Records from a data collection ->
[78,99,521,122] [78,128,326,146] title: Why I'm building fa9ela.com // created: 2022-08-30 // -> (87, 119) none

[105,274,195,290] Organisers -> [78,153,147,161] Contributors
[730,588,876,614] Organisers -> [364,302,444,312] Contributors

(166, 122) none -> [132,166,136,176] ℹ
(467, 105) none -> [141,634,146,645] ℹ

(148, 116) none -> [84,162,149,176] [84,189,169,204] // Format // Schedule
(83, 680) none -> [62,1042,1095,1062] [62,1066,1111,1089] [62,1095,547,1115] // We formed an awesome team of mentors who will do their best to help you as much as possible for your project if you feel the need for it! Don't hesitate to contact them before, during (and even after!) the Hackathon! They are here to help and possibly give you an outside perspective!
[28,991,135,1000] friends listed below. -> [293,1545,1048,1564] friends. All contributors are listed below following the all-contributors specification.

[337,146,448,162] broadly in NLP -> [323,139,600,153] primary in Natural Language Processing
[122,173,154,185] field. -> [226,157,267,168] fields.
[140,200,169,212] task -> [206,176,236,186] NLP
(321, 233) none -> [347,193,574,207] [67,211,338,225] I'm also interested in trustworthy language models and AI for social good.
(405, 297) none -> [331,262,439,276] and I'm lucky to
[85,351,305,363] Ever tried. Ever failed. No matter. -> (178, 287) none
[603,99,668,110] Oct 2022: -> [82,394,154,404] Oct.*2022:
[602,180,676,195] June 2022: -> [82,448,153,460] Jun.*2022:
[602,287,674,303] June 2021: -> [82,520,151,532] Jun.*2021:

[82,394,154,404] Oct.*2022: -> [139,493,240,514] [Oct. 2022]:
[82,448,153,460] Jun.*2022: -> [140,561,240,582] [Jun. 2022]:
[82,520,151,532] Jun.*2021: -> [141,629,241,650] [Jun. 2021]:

WHAT YOU SHOULD DO ->
Filter the records above and return every line that holds the word "none".

EXERCISE RESPONSE ->
[78,99,521,122] [78,128,326,146] title: Why I'm building fa9ela.com // created: 2022-08-30 // -> (87, 119) none
(166, 122) none -> [132,166,136,176] ℹ
(467, 105) none -> [141,634,146,645] ℹ
(148, 116) none -> [84,162,149,176] [84,189,169,204] // Format // Schedule
(83, 680) none -> [62,1042,1095,1062] [62,1066,1111,1089] [62,1095,547,1115] // We formed an awesome team of mentors who will do their best to help you as much as possible for your project if you feel the need for it! Don't hesitate to contact them before, during (and even after!) the Hackathon! They are here to help and possibly give you an outside perspective!
(321, 233) none -> [347,193,574,207] [67,211,338,225] I'm also interested in trustworthy language models and AI for social good.
(405, 297) none -> [331,262,439,276] and I'm lucky to
[85,351,305,363] Ever tried. Ever failed. No matter. -> (178, 287) none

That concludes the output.